# The ECST is coming up pretty fast... time to check on my tools...



## Bill Hays (Aug 9, 2010)

... and see if they're up to the challenge.

I'm thinking about using a less fancy slingshot and just going with a regular production type piece.

After the MWST last year Treefork and I took out some slingshots and went shooting.... some of the standards seemed to work better than the customs...

It's a long video, but you're seeing this new hybrid I've been thinking about used for the first time... that along with the full butterfly shooting and heavier bands took a little getting used to:


----------



## slingshooterPT (Feb 22, 2014)

Amazing shooting Bill Hays!! I realize you're now using the thumb down hold...how it has been working for you??
Thanks, cheers!


----------



## Tag (Jun 11, 2014)

Great shooting!!!!!!!! The new camera does a great job.


----------



## Njones (Jan 27, 2015)

Thanks for the video Bill. I have a brand new slingshot from you and haven't even had time to shoot it yet. It's driving me crazy. Anyway, is this hybrid going in your online store?

Njones


----------



## stinger (Jul 6, 2014)

Bill you are one cool customer! It's cool to see you putting yourself out there with a totally new set up! Good shooting, good advice (as always) off topic...... Is that a Makiwara board behind you? How do you find time to train with everything you have going on?? I want a closer look at the new shooter. Thank you for sharing.


----------



## Creakyboy (Feb 15, 2014)

Awesome shooting Bill, great to see You getting so excited, having a chuckle, and really enjoying it , after all that's what they're for right.


----------



## Charles (Aug 26, 2010)

Great shooting, Bill!!! Especially fine with that full butterfly. I really enjoyed watching that.

Cheers .... Charles


----------



## Samurai Samoht (Apr 6, 2013)

Nice shooting Bill!

The new sling and camera both seem to be doing great! The hybrid looks like another winner. The video is nice and clear and I didn't have any trouble hearing you.

Tom


----------



## Beanflip (Sep 11, 2010)

You gotta love that! Great shooting my friend. There were a couple super close shots where the camera picked up the flash of the ball passing by. Very cool!

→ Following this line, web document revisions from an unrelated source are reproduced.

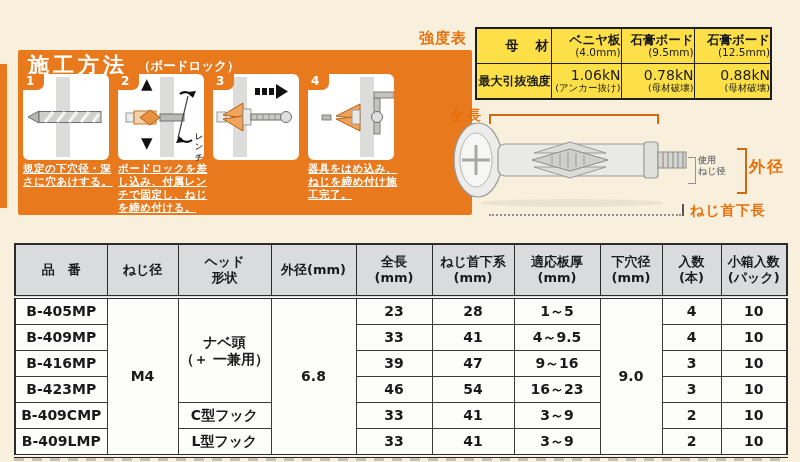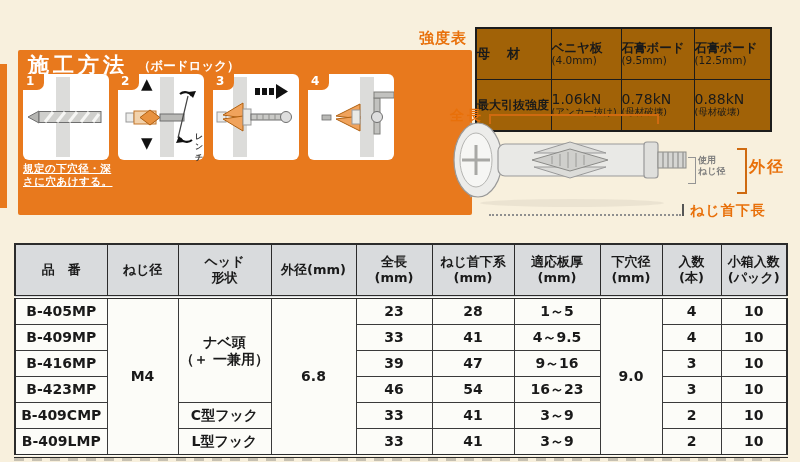"母 材" .strength td { background: #a16207 -> #fde047; padding: 12px 0 -> 4px 0; text-align: left -> right }
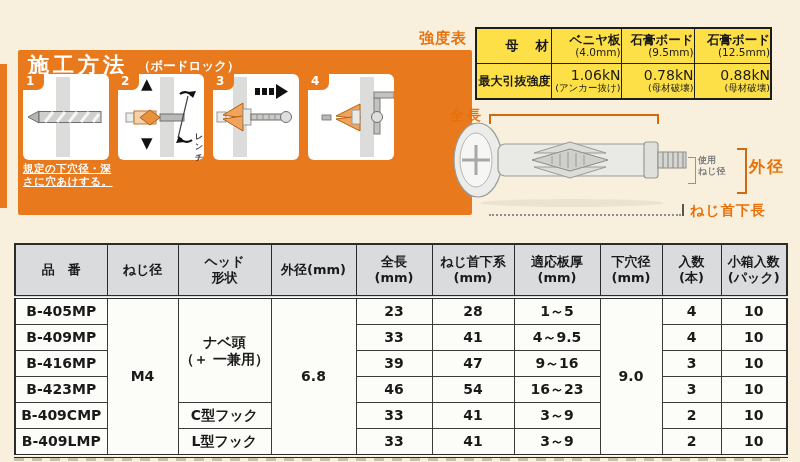"ボードロックを差し込み、付属レンチで固定し、ねじを締め付ける。" div.abs { html: none -> <div>ボードロックを差し込み、付属レンチで固定し、ねじを締め付ける。</div> }
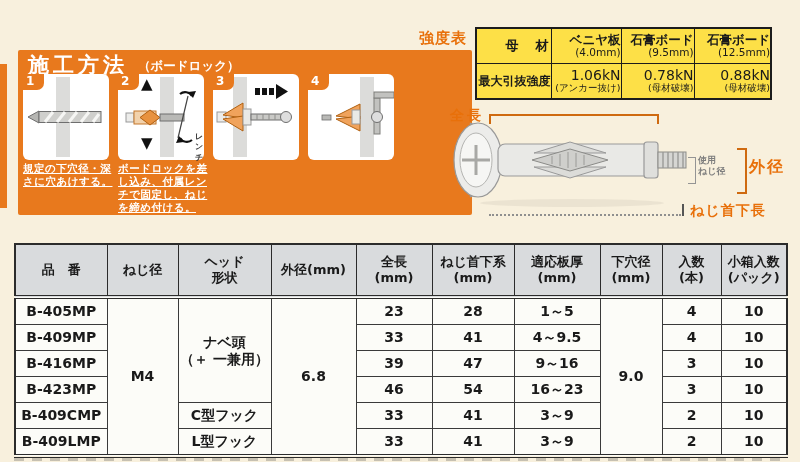"器具をはめ込み、ねじを締め付け施工完了。" div.abs { html: none -> <div>器具をはめ込み、ねじを締め付け施工完了。</div> }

BTW, I want to get a light and put out shot on camera so bad! I've done it once but no video.


----------



## Volp (Aug 25, 2014)

Amazing shooting!!

I started to shoot seriously thanks to your videos!

Thanks Bill

Take care

Volp


----------



## wll (Oct 4, 2014)

Nice going Bill, the video and SOUND we very good as far as I'm concerned.

PS .... Like the new sling too ;- )

wll


----------



## oldmiser (Jan 22, 2014)

Yup the camera & sound quality are very good...Nice shooting for your new high bread slingshot..always nice to see your video's

Hope you have a speedy recovery on your thumb..~AKAOldmiser


----------